START DATA FOR REVIEW

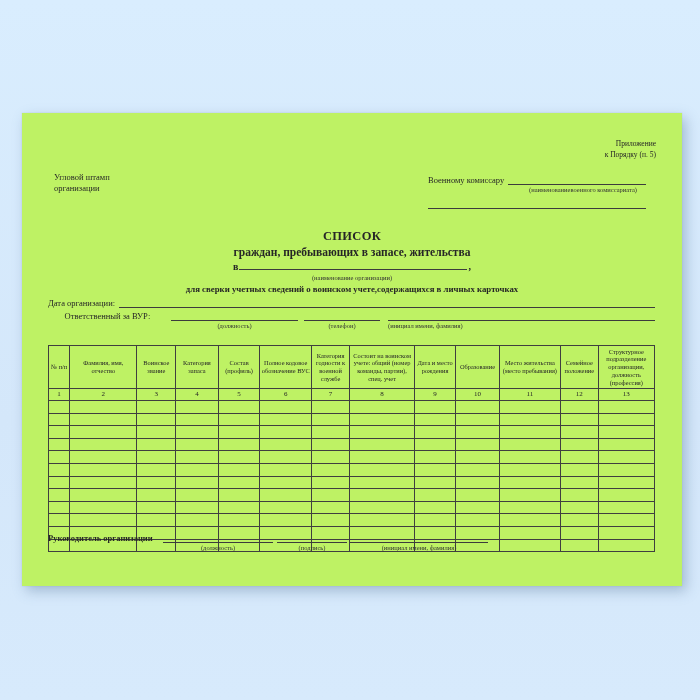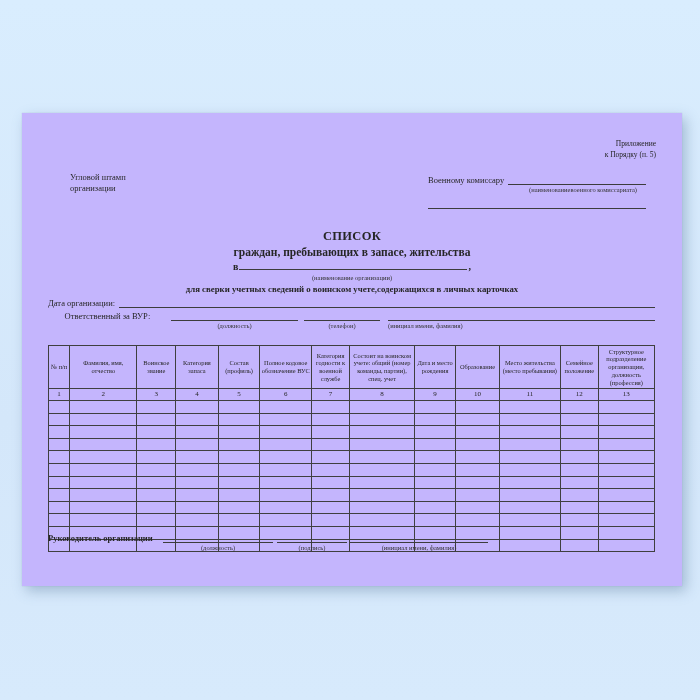--- a/index.html
+++ b/index.html
@@ -15,7 +15,7 @@
     position: absolute;
     left: 22px; top: 113px;
     width: 660px; height: 473px;
-    background: #c4b5fd;
+    background: #bef264;
     box-shadow: 4px 5px 12px rgba(100, 130, 165, 0.45), 0 0 1px rgba(120,140,160,0.4);
   }
   .u { border-bottom: 1px solid #3c3c3c; }

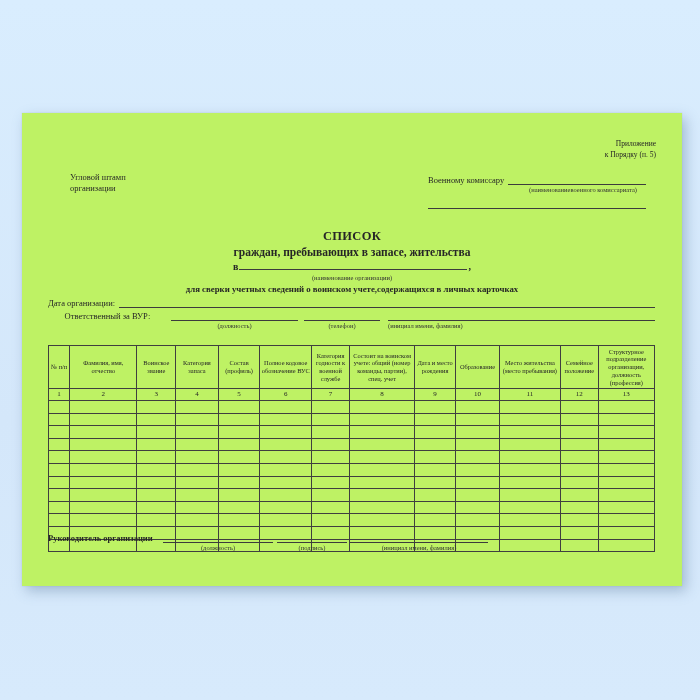--- a/index.html
+++ b/index.html
@@ -28,7 +28,7 @@
   }
   
   .stamp {
-    position: absolute; left: 48px; top: 59px;
+    position: absolute; left: 32px; top: 59px;
     font-size: 8.5px; line-height: 1.35; white-space: pre-line;
   }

END DATA FOR REVIEW

WHAT IS NEEDED
Total up the lines in the listing above that include "left". Give the number by itself.

ANSWER SECTION
3